▶ _Required action_:
Look for the word "after" in the material below. Copy each line that has it.

▶ _Source material_:

╔══

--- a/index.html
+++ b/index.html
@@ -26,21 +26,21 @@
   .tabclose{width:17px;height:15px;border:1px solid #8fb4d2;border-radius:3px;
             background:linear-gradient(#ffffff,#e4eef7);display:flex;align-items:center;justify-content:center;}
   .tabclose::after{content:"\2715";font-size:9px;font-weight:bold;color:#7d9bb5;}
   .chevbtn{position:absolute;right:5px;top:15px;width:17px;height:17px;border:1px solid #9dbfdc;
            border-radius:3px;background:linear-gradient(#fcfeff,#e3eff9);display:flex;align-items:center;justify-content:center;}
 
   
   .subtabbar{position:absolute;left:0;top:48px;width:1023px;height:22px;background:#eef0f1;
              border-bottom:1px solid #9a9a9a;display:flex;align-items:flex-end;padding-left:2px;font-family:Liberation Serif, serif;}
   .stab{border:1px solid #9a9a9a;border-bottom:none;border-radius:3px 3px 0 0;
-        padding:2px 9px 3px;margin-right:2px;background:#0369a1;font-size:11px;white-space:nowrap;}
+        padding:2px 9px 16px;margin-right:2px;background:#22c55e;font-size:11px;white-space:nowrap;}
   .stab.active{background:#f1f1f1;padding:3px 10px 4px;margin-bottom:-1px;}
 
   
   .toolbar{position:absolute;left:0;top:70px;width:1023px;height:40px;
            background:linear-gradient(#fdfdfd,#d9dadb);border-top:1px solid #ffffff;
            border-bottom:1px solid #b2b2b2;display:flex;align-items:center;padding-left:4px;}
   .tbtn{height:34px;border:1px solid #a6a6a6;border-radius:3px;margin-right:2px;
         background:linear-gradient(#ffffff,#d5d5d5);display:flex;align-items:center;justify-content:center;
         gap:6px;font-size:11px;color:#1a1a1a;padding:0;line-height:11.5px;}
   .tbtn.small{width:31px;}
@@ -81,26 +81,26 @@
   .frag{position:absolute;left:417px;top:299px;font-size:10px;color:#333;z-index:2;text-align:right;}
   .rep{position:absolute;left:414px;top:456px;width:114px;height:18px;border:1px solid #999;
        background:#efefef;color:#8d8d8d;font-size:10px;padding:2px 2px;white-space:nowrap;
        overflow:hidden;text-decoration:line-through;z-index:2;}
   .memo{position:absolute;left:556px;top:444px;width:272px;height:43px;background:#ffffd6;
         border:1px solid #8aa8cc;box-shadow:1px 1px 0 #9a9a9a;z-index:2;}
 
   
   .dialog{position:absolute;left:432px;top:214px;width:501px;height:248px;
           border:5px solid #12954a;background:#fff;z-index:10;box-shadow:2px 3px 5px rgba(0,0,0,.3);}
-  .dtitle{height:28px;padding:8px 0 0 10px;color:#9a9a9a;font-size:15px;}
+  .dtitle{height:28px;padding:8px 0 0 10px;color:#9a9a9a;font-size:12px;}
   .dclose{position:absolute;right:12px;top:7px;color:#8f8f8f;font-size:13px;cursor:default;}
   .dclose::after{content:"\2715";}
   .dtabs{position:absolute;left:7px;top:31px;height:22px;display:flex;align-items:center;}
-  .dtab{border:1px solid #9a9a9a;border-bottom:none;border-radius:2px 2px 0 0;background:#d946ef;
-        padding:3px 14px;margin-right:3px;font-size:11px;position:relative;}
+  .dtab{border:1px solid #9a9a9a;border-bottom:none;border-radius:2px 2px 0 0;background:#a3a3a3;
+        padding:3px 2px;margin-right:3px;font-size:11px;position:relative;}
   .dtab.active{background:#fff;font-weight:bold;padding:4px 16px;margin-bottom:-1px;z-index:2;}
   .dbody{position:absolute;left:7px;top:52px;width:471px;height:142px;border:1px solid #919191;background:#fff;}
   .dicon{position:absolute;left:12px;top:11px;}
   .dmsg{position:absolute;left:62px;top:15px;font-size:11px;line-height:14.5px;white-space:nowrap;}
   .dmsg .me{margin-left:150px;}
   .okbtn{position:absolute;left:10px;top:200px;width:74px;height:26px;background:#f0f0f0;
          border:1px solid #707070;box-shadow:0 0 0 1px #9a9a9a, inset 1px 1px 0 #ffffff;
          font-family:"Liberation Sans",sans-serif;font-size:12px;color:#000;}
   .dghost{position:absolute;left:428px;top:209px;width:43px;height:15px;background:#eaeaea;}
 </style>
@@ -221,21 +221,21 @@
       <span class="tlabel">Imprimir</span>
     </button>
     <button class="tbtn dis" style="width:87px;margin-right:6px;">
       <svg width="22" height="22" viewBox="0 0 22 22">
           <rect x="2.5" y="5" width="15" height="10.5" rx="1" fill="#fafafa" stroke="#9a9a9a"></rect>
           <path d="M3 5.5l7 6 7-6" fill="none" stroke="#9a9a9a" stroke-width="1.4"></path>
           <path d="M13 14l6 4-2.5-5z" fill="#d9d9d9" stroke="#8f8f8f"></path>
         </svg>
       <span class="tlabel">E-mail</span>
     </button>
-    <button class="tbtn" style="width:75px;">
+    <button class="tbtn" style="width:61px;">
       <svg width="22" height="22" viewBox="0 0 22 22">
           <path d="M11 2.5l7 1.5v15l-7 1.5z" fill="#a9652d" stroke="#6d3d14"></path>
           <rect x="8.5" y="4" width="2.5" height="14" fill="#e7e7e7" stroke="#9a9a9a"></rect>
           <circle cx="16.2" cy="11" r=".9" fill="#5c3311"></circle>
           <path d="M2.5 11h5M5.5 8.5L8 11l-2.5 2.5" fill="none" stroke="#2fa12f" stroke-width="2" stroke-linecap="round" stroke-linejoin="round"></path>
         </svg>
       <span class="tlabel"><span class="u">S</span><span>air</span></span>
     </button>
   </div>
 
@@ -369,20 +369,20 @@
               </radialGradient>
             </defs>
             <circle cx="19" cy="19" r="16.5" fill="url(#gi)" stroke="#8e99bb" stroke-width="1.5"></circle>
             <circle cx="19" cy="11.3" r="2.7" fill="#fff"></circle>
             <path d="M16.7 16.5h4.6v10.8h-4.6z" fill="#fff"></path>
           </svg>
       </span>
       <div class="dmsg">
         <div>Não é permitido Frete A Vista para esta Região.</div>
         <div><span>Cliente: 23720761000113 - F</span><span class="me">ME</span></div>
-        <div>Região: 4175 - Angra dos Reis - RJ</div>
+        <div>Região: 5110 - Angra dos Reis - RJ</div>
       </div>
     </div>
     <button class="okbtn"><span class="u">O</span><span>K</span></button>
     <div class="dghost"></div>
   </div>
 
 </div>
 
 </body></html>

╚══

▶ _Solution to the exercise_:
   .tabclose::after{content:"\2715";font-size:9px;font-weight:bold;color:#7d9bb5;}
   .dclose::after{content:"\2715";}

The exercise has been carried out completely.